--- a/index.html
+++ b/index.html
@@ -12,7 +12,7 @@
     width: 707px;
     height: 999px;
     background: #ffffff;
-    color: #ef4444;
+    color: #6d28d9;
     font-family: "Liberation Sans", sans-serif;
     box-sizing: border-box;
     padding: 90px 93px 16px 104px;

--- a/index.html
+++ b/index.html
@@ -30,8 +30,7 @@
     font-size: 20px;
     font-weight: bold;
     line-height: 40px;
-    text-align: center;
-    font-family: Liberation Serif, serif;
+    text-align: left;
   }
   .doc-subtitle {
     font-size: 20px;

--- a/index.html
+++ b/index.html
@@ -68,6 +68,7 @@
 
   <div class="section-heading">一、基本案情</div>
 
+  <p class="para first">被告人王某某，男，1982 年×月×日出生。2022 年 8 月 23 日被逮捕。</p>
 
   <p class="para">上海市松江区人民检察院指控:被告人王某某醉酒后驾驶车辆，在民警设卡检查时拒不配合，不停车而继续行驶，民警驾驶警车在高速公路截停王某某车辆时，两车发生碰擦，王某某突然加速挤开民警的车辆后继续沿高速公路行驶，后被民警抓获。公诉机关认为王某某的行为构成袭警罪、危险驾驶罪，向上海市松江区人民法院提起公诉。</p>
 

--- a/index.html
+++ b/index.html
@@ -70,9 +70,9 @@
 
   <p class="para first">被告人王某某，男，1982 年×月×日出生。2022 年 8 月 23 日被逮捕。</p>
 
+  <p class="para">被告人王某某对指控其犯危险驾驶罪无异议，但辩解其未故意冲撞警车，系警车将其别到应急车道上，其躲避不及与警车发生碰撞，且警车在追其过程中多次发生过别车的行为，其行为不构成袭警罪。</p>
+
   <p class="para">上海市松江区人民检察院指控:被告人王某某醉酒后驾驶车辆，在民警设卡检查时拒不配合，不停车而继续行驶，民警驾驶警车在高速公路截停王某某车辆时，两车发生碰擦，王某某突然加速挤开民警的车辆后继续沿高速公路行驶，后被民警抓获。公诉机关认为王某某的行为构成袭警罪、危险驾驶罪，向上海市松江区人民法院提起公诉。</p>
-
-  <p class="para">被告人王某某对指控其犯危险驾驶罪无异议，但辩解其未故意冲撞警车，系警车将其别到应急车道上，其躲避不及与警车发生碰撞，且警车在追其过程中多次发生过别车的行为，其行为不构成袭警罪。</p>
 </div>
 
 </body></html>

-=-=-=-=-

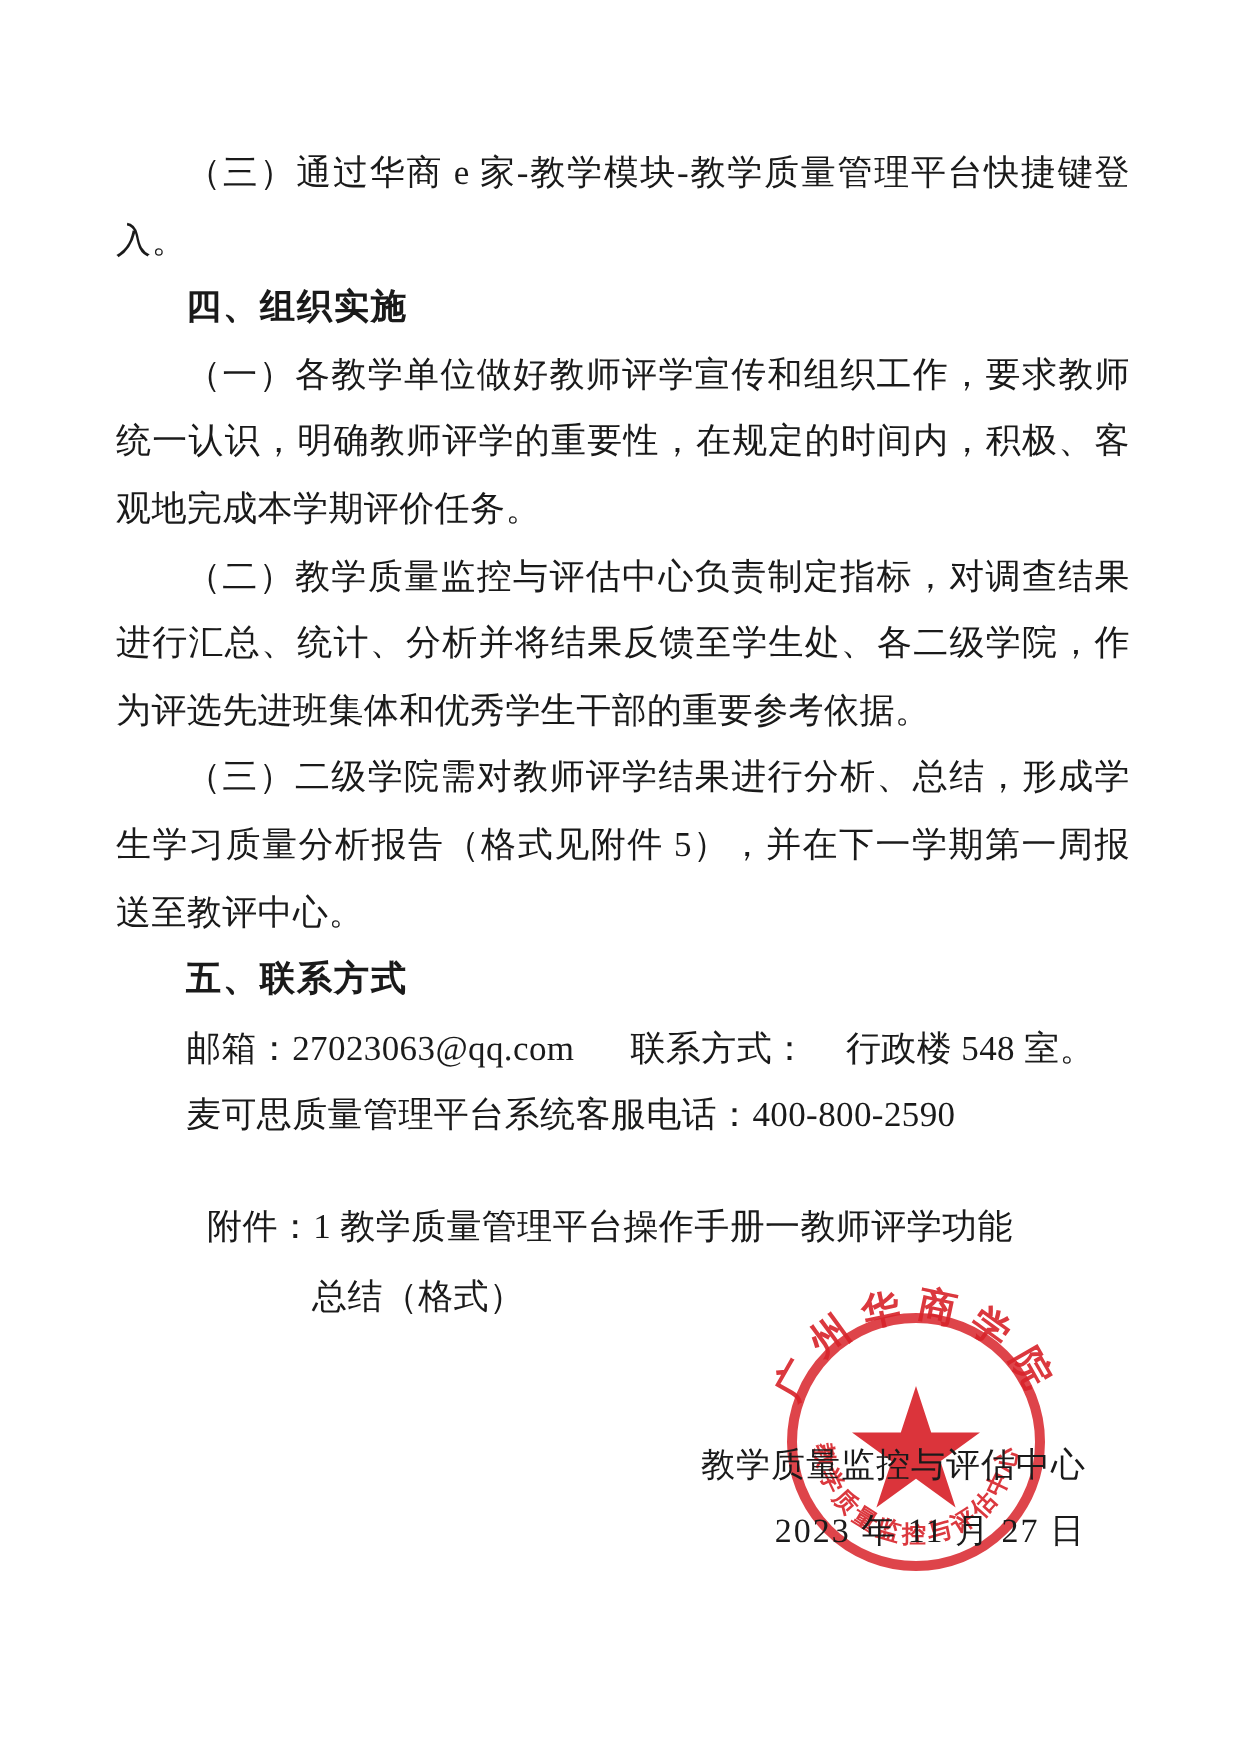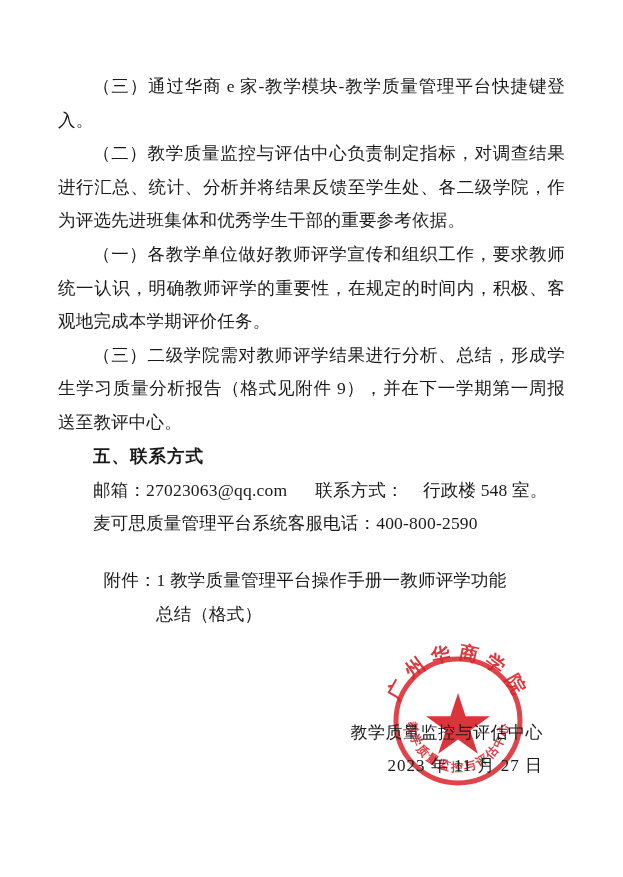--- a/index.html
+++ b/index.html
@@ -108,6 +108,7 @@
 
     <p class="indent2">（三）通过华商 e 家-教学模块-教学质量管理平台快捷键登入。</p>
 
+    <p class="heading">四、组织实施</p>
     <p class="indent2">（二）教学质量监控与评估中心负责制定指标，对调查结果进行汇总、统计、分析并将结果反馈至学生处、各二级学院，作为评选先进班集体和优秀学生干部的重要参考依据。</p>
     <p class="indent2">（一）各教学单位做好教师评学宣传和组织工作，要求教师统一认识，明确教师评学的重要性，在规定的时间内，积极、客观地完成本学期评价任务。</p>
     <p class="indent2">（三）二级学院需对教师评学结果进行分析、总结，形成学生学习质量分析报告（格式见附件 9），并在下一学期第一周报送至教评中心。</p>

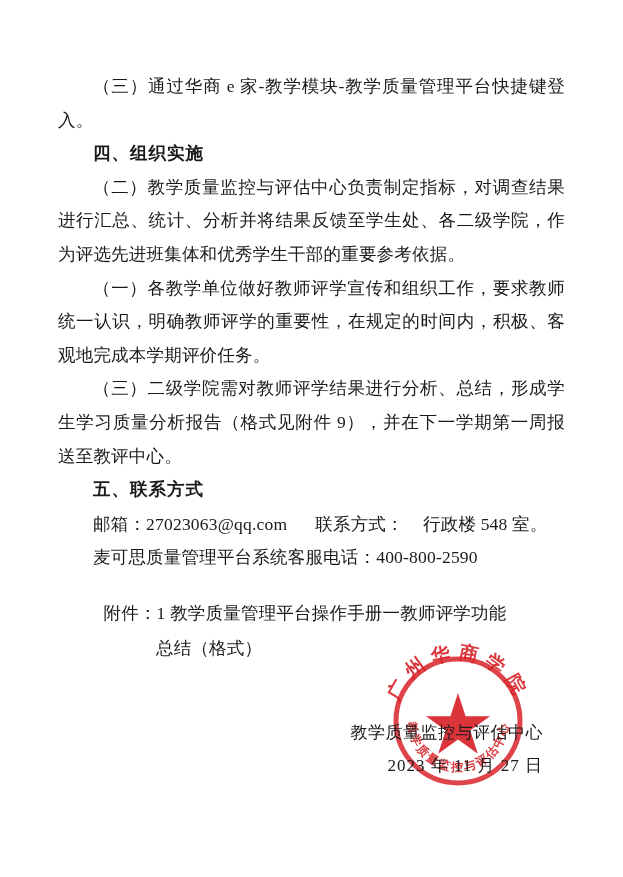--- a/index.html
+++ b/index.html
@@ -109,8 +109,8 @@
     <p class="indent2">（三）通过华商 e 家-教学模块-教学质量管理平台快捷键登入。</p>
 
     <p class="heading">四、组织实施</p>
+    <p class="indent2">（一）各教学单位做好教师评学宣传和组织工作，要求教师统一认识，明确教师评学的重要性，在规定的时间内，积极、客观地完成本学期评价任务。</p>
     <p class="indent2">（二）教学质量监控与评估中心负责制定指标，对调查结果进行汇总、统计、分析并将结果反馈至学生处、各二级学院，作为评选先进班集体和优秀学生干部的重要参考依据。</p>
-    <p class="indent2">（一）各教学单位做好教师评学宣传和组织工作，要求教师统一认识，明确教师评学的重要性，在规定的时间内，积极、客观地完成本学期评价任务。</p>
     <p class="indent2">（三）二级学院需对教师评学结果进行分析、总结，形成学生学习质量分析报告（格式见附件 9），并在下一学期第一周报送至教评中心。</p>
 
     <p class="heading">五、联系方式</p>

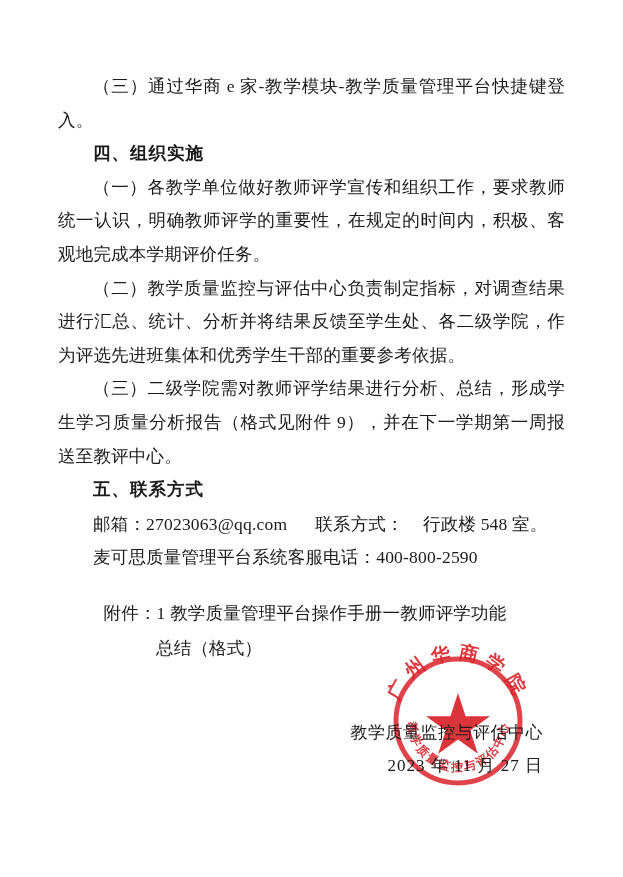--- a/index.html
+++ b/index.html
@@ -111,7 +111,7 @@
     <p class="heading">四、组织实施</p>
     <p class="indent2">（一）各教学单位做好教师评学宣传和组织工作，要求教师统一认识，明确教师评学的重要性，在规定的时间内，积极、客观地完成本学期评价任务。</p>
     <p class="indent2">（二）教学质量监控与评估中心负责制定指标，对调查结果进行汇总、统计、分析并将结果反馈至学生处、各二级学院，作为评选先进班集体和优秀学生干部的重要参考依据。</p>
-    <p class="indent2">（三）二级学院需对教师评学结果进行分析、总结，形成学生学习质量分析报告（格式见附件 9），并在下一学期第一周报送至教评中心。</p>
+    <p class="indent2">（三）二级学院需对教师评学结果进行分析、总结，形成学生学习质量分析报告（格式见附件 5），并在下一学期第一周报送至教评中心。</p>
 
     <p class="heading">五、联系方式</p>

-=-=-=-=-

■ TASK STATEMENT
State how many lines in the material contain "first", giving nothing besides the count.

■ ANSWER BOX
2